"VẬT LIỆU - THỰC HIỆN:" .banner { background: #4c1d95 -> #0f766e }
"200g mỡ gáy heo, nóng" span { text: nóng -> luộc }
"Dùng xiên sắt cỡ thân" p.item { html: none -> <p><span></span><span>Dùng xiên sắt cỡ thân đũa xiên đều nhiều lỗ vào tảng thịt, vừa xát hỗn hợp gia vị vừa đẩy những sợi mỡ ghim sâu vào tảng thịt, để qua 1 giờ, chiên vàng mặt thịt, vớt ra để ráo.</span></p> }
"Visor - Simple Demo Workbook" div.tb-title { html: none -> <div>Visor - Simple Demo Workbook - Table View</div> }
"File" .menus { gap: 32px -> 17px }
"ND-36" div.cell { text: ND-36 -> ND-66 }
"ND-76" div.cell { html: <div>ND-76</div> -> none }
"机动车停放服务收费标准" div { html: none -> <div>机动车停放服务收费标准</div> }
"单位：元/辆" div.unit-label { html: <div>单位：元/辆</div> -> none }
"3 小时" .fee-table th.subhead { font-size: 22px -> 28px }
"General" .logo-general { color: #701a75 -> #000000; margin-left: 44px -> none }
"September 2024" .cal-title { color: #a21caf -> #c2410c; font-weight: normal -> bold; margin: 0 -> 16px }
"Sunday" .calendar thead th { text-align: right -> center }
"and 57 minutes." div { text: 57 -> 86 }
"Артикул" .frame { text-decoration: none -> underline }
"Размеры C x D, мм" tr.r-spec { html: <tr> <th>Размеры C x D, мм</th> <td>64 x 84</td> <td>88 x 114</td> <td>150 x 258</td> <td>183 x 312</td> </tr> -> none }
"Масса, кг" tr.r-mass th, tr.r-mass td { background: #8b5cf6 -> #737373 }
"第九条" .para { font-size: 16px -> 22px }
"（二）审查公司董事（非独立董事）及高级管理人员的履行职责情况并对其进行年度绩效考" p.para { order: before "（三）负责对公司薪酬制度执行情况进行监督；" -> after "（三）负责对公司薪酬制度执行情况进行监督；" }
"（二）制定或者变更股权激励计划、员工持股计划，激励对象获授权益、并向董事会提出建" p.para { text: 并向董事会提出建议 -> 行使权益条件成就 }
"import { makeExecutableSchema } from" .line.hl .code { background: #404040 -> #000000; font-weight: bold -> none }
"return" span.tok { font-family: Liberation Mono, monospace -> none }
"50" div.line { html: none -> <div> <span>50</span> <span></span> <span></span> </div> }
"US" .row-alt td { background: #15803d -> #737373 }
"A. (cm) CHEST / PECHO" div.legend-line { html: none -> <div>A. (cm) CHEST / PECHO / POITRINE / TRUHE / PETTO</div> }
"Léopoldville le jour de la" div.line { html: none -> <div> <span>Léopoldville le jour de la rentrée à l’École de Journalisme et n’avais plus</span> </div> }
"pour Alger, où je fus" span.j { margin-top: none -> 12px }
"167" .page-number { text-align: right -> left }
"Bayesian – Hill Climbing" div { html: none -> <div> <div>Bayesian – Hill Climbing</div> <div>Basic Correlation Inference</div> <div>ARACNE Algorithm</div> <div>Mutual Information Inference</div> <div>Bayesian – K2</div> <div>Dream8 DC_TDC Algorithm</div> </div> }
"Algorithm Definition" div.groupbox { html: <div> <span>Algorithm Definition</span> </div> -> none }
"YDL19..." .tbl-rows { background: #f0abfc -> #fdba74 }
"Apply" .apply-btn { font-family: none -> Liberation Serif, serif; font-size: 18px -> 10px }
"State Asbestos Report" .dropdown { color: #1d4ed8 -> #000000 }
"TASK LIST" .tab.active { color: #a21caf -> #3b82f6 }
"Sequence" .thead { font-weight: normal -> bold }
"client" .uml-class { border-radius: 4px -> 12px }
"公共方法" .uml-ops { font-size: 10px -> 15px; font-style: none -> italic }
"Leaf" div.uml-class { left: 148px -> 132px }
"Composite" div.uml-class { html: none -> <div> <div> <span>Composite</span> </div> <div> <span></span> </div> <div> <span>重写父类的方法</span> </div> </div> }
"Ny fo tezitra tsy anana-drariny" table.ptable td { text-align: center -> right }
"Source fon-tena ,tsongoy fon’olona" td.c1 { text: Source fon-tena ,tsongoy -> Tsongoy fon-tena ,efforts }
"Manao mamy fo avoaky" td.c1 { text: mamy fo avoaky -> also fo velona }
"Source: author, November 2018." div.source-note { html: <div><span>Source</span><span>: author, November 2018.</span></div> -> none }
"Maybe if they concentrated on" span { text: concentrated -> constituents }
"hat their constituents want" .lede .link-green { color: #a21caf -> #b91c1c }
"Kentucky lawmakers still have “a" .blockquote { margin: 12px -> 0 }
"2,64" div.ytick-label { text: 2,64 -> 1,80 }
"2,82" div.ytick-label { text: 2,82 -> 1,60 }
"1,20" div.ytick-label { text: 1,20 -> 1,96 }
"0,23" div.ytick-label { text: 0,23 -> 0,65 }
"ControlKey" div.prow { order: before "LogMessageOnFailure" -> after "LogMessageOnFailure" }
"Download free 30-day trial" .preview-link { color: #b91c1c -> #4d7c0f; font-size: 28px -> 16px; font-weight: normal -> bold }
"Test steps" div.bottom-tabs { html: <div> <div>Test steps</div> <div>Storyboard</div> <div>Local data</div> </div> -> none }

**Exercise directions**: A count is wanted, and nothing else: the lines of this listing that include the word "size".

**Answer space**: 5